Your task is to extract every entry that follows word for word while excluding the pictures.

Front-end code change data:
┄┄┄┄┄┄┄┄┄┄┄┄┄┄┄┄┄┄┄┄

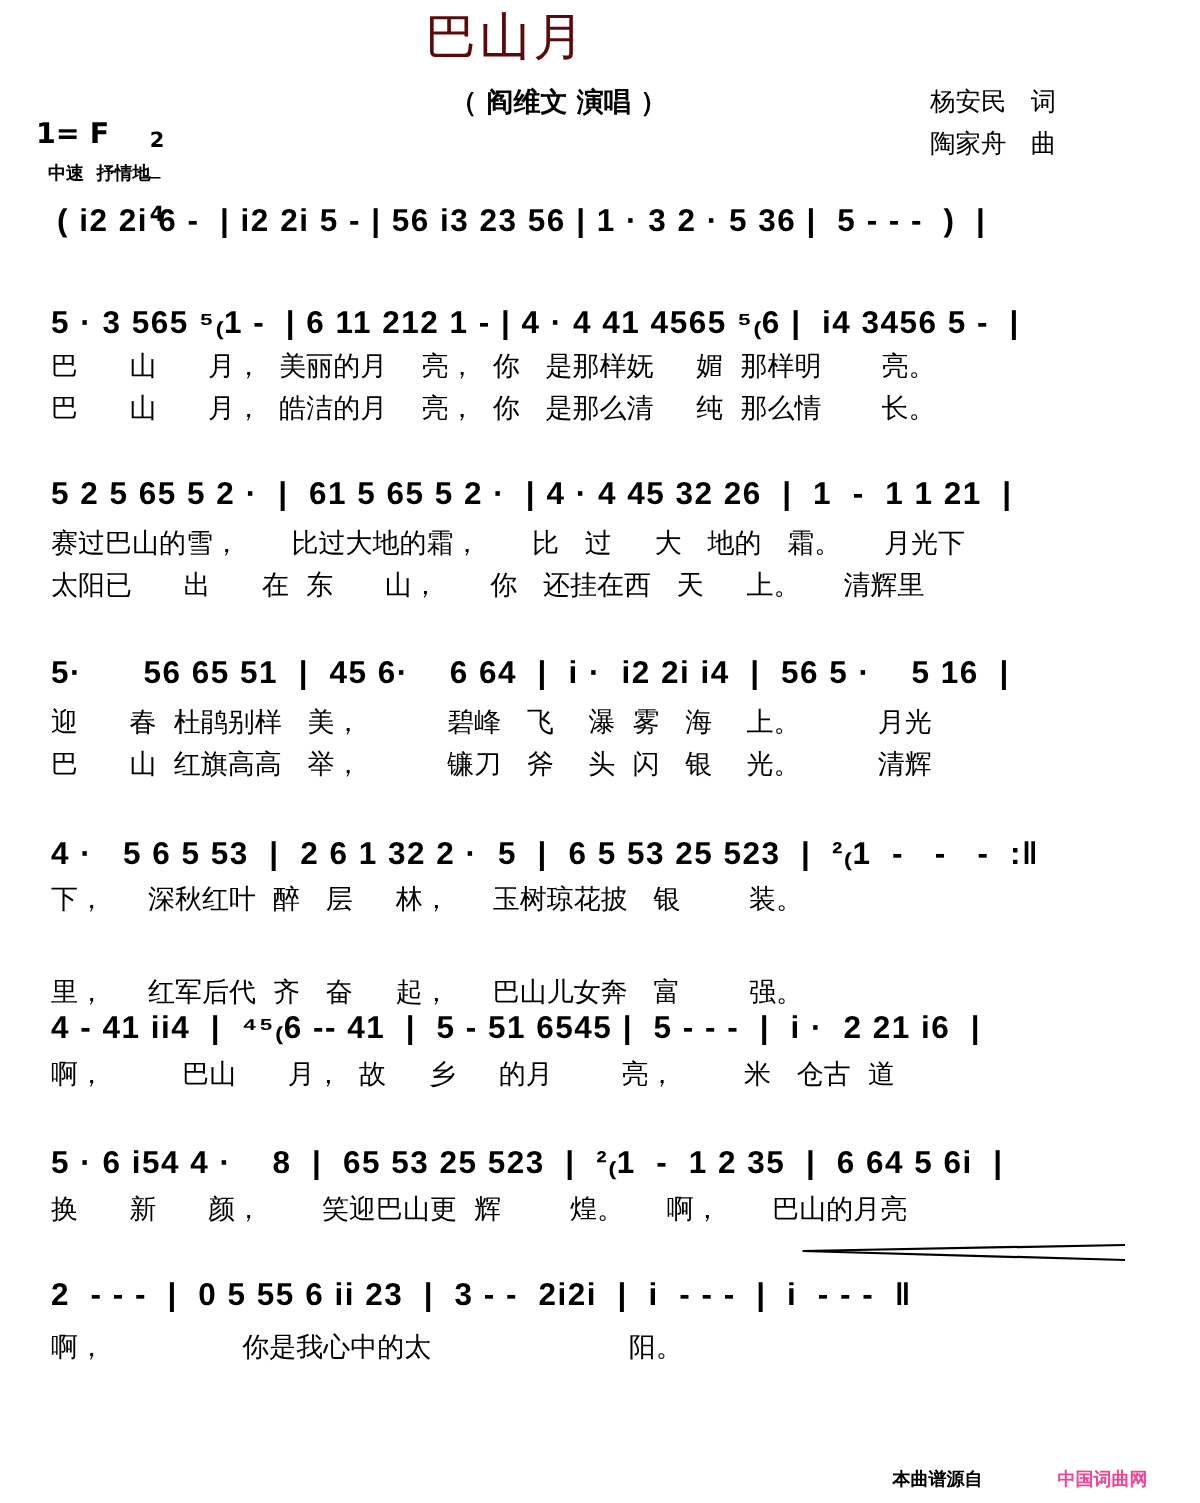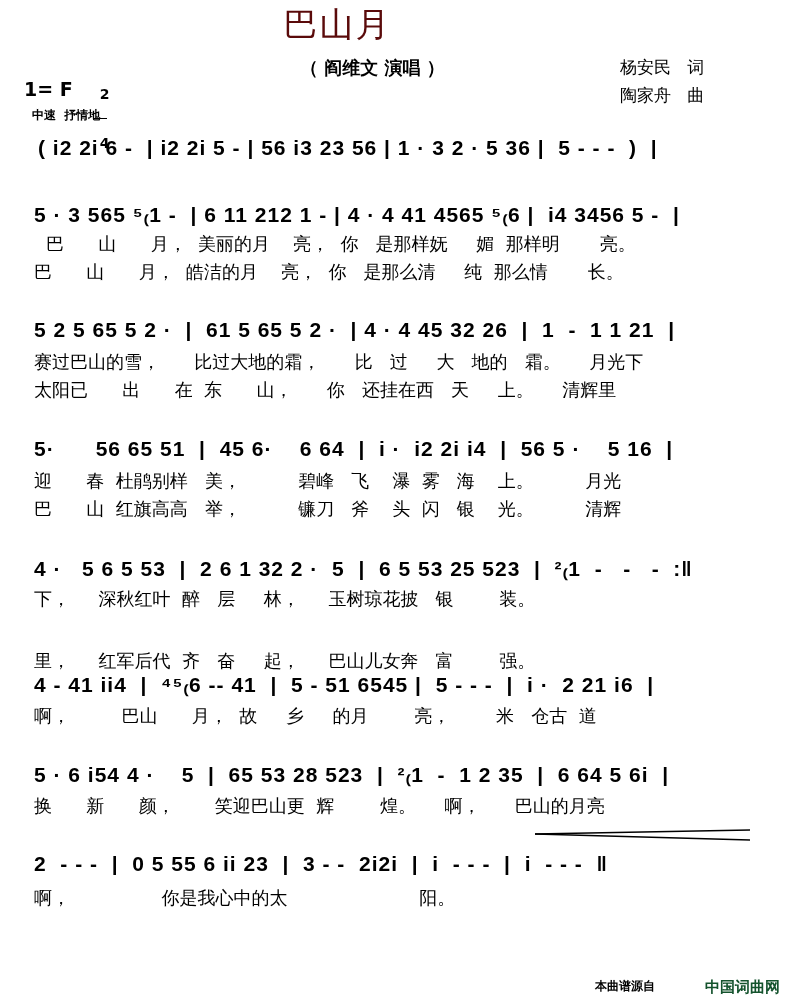--- a/index.html
+++ b/index.html
@@ -35,7 +35,7 @@
 <div class="abs notes" style="left:38px; top:136px;">( i2 2i 6 -  | i2 2i 5 - | 56 i3 23 56 | 1 · 3 2 · 5 36 |  5 - - -  )  |</div>
 
 <div class="abs notes" style="left:34px; top:200px;">5 · 3 565 ⁵₍1 -  | 6 11 212 1 - | 4 · 4 41 4565 ⁵₍6 |  i4 3456 5 -  |</div>
-<div class="abs lyric" style="left:34px; top:232px;margin-left:12px;">巴      山      月，  美丽的月    亮，  你   是那样妩     媚  那样明       亮。</div>
+<div class="abs lyric" style="left:34px; top:232px;">巴      山      月，  美丽的月    亮，  你   是那样妩     媚  那样明       亮。</div>
 <div class="abs lyric" style="left:34px; top:260px;">巴      山      月，  皓洁的月    亮，  你   是那么清     纯  那么情       长。</div>
 
 <div class="abs notes" style="left:34px; top:318px;">5 2 5 65 5 2 ·  |  61 5 65 5 2 ·  | 4 · 4 45 32 26  |  1  -  1 1 21  |</div>

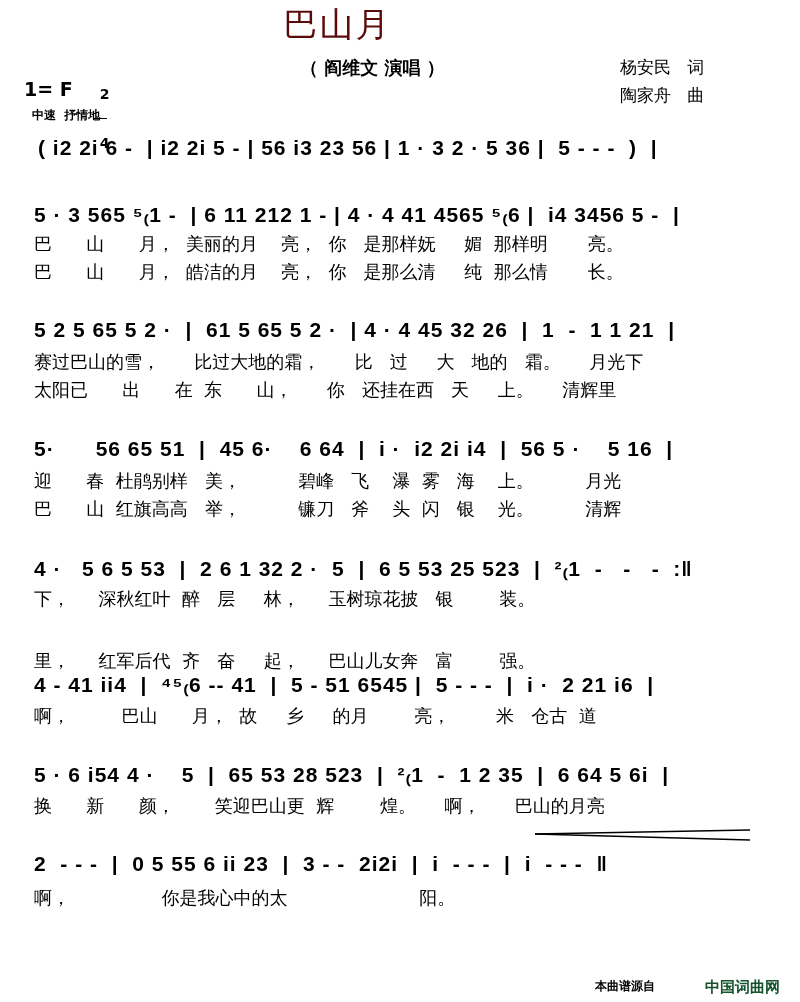--- a/index.html
+++ b/index.html
@@ -53,7 +53,7 @@
 <div class="abs notes" style="left:34px; top:670px;">4 - 41 ii4  |  ⁴⁵₍6 -- 41  |  5 - 51 6545 |  5 - - -  |  i ·  2 21 i6  |</div>
 <div class="abs lyric" style="left:34px; top:704px;">啊，         巴山      月，  故     乡     的月        亮，        米   仓古  道</div>
 
-<div class="abs notes" style="left:34px; top:760px;">5 · 6 i54 4 ·    5  |  65 53 28 523  |  ²₍1  -  1 2 35  |  6 64 5 6i  |</div>
+<div class="abs notes" style="left:34px; top:760px;">5 · 6 i54 4 ·    8  |  65 53 25 523  |  ²₍1  -  1 2 35  |  6 64 5 6i  |</div>
 <div class="abs lyric" style="left:34px; top:794px;">换      新      颜，       笑迎巴山更  辉        煌。     啊，      巴山的月亮</div>
 
 <div class="abs notes" style="left:34px; top:852px;">2  - - -  |  0 5 55 6 ii 23  |  3 - -  2i2i  |  i  - - -  |  i  - - -  ‖</div>

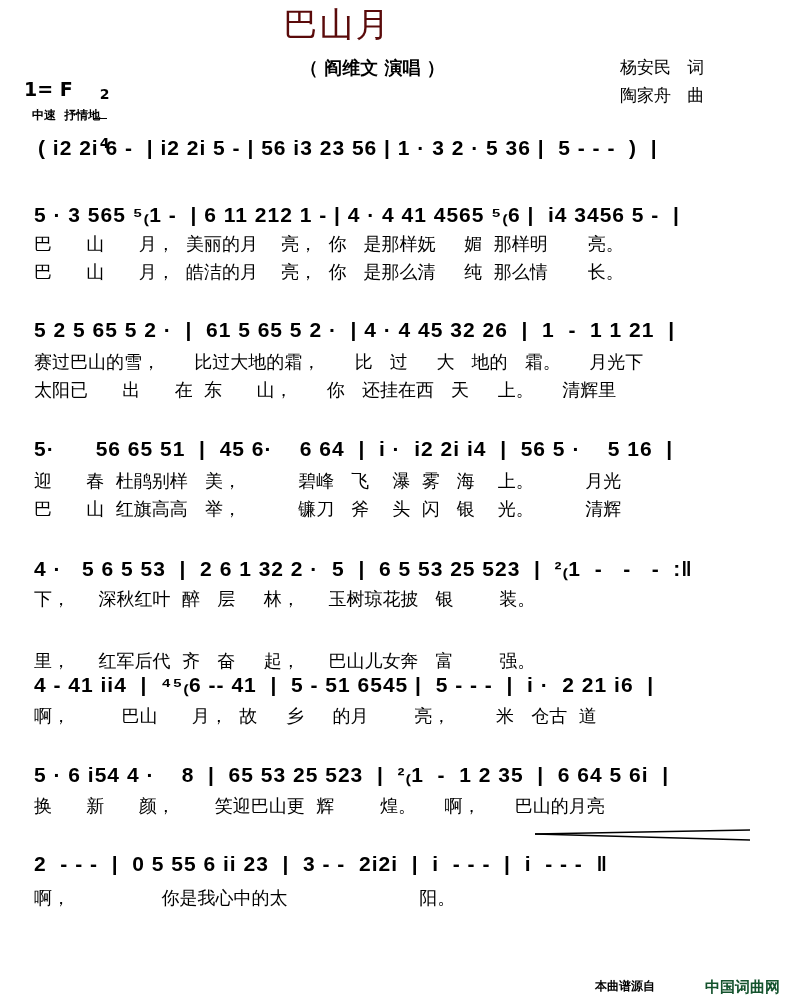--- a/index.html
+++ b/index.html
@@ -15,7 +15,7 @@
   .notes { font-family:"Liberation Sans", sans-serif; font-weight:bold; font-size:21px; letter-spacing:1px; }
   .lyric { font-family:"DejaVu Serif", serif; font-size:18px; }
   .footer-src { left:595px; top:978px; font-size:12px; font-weight:bold; }
-  .footer-site { left:705px; top:978px; font-size:15px; font-weight:bold; color:#14532d; }
+  .footer-site { left:705px; top:978px; font-size:12px; font-weight:bold; color:#ec4899; }
 </style>
 </head>
 <body>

┄┄┄┄┄┄┄┄┄┄┄┄┄┄┄┄┄┄┄┄

Response:
--- a/index.html
+++ b/index.html
@@ -35,7 +35,7 @@
 <div class="abs notes" style="left:38px; top:136px;">( i2 2i 6 -  | i2 2i 5 - | 56 i3 23 56 | 1 · 3 2 · 5 36 |  5 - - -  )  |</div>
 
 <div class="abs notes" style="left:34px; top:200px;">5 · 3 565 ⁵₍1 -  | 6 11 212 1 - | 4 · 4 41 4565 ⁵₍6 |  i4 3456 5 -  |</div>
-<div class="abs lyric" style="left:34px; top:232px;margin-left:12px;">巴      山      月，  美丽的月    亮，  你   是那样妩     媚  那样明       亮。</div>
+<div class="abs lyric" style="left:34px; top:232px;">巴      山      月，  美丽的月    亮，  你   是那样妩     媚  那样明       亮。</div>
 <div class="abs lyric" style="left:34px; top:260px;">巴      山      月，  皓洁的月    亮，  你   是那么清     纯  那么情       长。</div>
 
 <div class="abs notes" style="left:34px; top:318px;">5 2 5 65 5 2 ·  |  61 5 65 5 2 ·  | 4 · 4 45 32 26  |  1  -  1 1 21  |</div>

--- a/index.html
+++ b/index.html
@@ -53,7 +53,7 @@
 <div class="abs notes" style="left:34px; top:670px;">4 - 41 ii4  |  ⁴⁵₍6 -- 41  |  5 - 51 6545 |  5 - - -  |  i ·  2 21 i6  |</div>
 <div class="abs lyric" style="left:34px; top:704px;">啊，         巴山      月，  故     乡     的月        亮，        米   仓古  道</div>
 
-<div class="abs notes" style="left:34px; top:760px;">5 · 6 i54 4 ·    5  |  65 53 28 523  |  ²₍1  -  1 2 35  |  6 64 5 6i  |</div>
+<div class="abs notes" style="left:34px; top:760px;">5 · 6 i54 4 ·    8  |  65 53 25 523  |  ²₍1  -  1 2 35  |  6 64 5 6i  |</div>
 <div class="abs lyric" style="left:34px; top:794px;">换      新      颜，       笑迎巴山更  辉        煌。     啊，      巴山的月亮</div>
 
 <div class="abs notes" style="left:34px; top:852px;">2  - - -  |  0 5 55 6 ii 23  |  3 - -  2i2i  |  i  - - -  |  i  - - -  ‖</div>

--- a/index.html
+++ b/index.html
@@ -15,7 +15,7 @@
   .notes { font-family:"Liberation Sans", sans-serif; font-weight:bold; font-size:21px; letter-spacing:1px; }
   .lyric { font-family:"DejaVu Serif", serif; font-size:18px; }
   .footer-src { left:595px; top:978px; font-size:12px; font-weight:bold; }
-  .footer-site { left:705px; top:978px; font-size:15px; font-weight:bold; color:#14532d; }
+  .footer-site { left:705px; top:978px; font-size:12px; font-weight:bold; color:#ec4899; }
 </style>
 </head>
 <body>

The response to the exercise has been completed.